The Vor also avoid their mothers. We’ve seen Ivan do this for years, now it’s Miles’s turn. He doesn’t want her taking his emotional temperature, Betan style, so he packs up Illyan and his two-person household staff and retreats to his house in the country. On this occasion, Vorkosigan Surleau was selected as a vacation destination entirely because of its presumed distance from Miles’s mother, and it is maybe a little boring. I think Illyan feels this most acutely—he’s in the very early stages of a romance with a beautiful woman in Vorbarr Sultana, and I have to think that his removal at this juncture is most inconvenient, despite her busy schedule.

Lacking anything else to do, Miles and Illyan go fishing.

This is the best fishing scene in the history of space opera.

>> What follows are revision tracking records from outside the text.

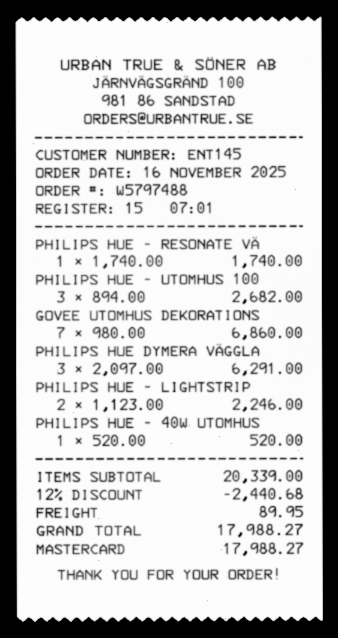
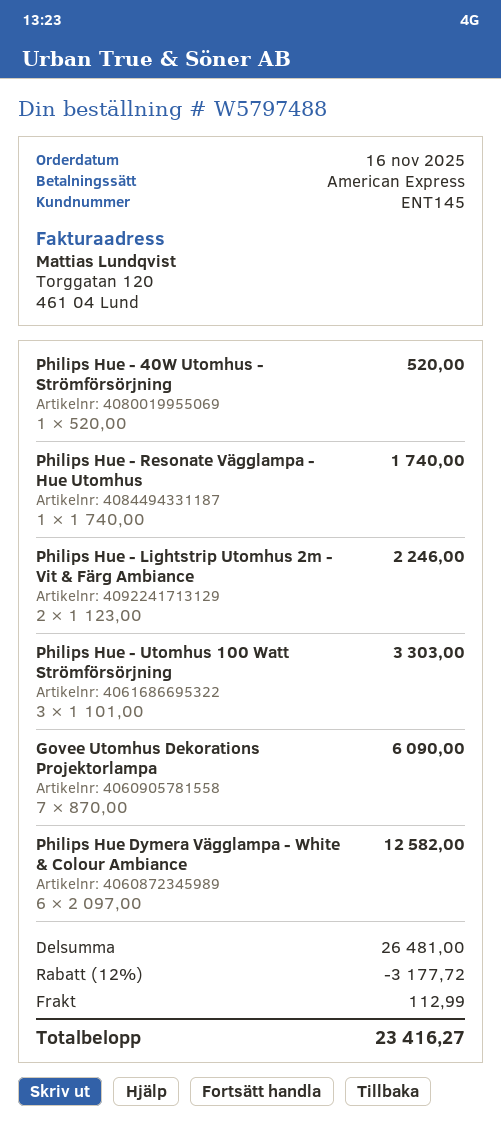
payment method: Mastercard -> American Express
PHILIPS HUE - UTOMHUS 100: 3 x 894.00 = 2682.00 -> 3 x 1101.00 = 3303.00
GOVEE UTOMHUS DEKORATIONS: 7 x 980.00 = 6860.00 -> 7 x 870.00 = 6090.00
PHILIPS HUE DYMERA VÄGGLA: 3 x 2097.00 = 6291.00 -> 6 x 2097.00 = 12582.00
subtotal: 20339.00 -> 26481.00
discount: 12% = 2440.68 -> 12% = 3177.72
shipping: 89.95 -> 112.99
total: 17988.27 -> 23416.27

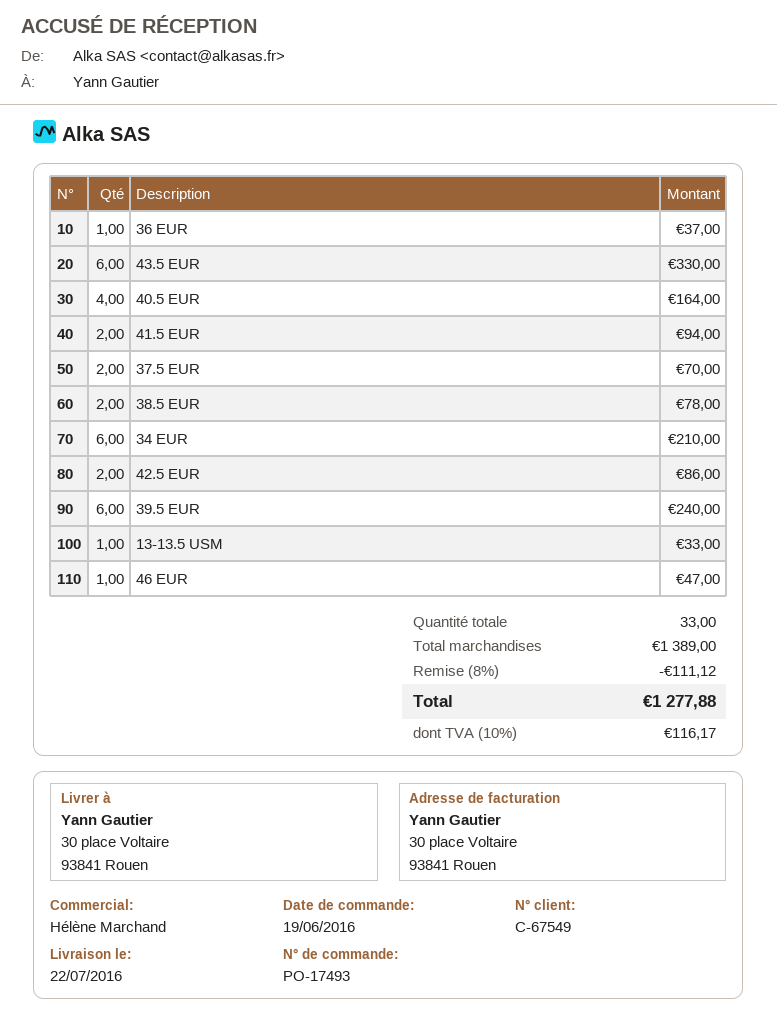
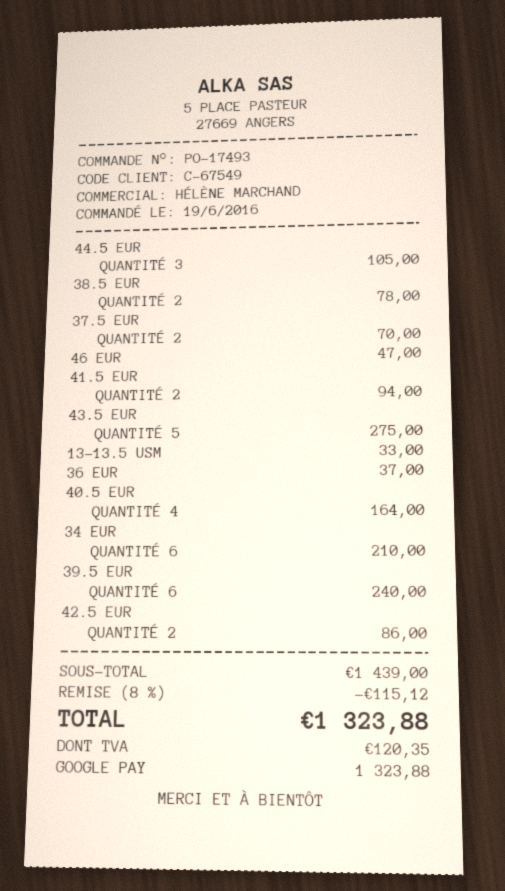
43.5 EUR: 6 for 330.00 -> 5 for 275.00
44.5 EUR: none -> 3 for 105.00
subtotal: 1389.00 -> 1439.00
discount: 8% = 111.12 -> 8% = 115.12
tax: 116.17 -> 120.35
total: 1277.88 -> 1323.88

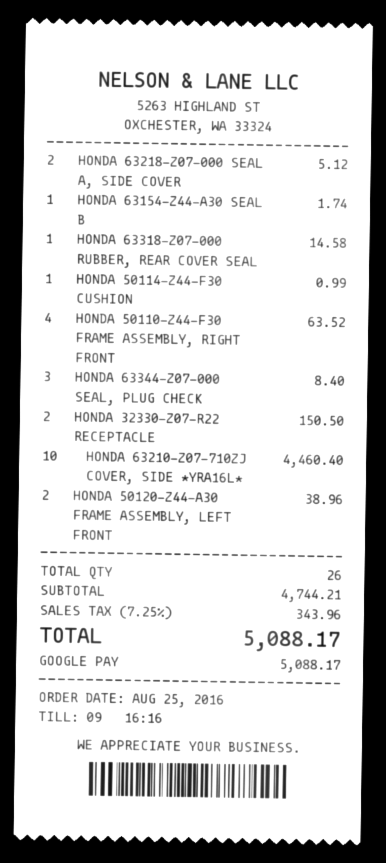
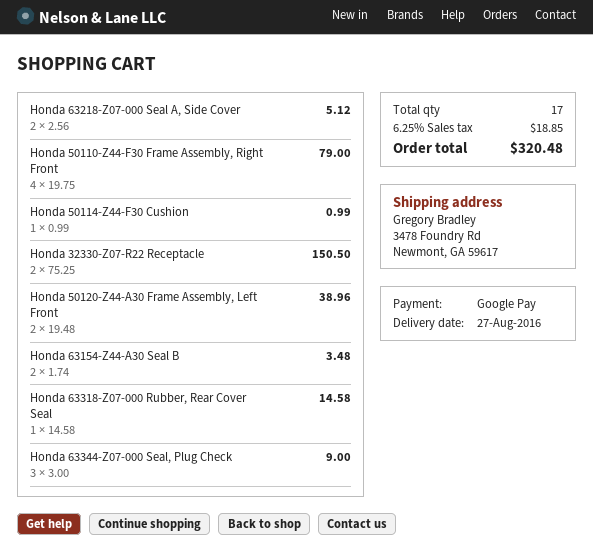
HONDA 63154-Z44-A30 SEAL B: 1 for 1.74 -> 2 for 3.48
HONDA 50110-Z44-F30 FRAME ASSEMBLY, RIGHT FRONT: 4 for 63.52 -> 4 for 79.00
HONDA 63344-Z07-000 SEAL, PLUG CHECK: 3 for 8.40 -> 3 for 9.00
HONDA 63210-Z07-710ZJ COVER, SIDE *YRA16L*: 10 for 4460.40 -> none
total quantity: 26 -> 17
tax: 7.25% = 343.96 -> 6.25% = 18.85
total: 5088.17 -> 320.48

Barrayarans who willingly eat meat and who are actively engaged in fishing, an activity that kills real fish, opt for vat-grown bait because worms are icky. Since Miles is Vor, he and Illyan fish from a boat, with poles and beer. Since bait is on their minds, Illyan tells Miles the elephant story; Once upon a time, Prime Minister Vortala was negotiating a treaty and he gave the Polian ambassador an elephant. The ambassador kept the elephant (Illyan does not specify whether the costs of the elephant’s care came from the ambassador’s personal purse or the Polian embassy budget), and liked giving it baths himself. Gregor was ten at the time, and no one told him he had given away an elephant. Miles and Illyan don’t catch anything with their fishing poles, so when they run out of beer, Miles turns Illyan’s stunner battery pack into a hand grenade and kills kind of a ton of fish. In related news—Illyan carries a stunner, Miles doesn’t. Both of them are concerned about the other’s safety. Miles says he has minions to carry his stunner now, like one of the big boys. By way of demonstration, Miles makes Martin carry all the fish up to his mother, who probably made him gut and scale them. It’s hard to be Martin. Ma Kosti serves the fish with a sauce that would also pair well with baked cardboard. I cannot get enough of Ma Kosti’s cooking, and I’m not just saying that because I had Kraft macaroni and cheese for lunch (lovingly prepared by my ten-year-old) while writing this blog post. Although that is certainly one reason that it’s on my mind. I have an ample supply of cardboard, and I’m willing to try a lot of things.

Ellen Cheeseman-Meyer teaches history and reads a lot.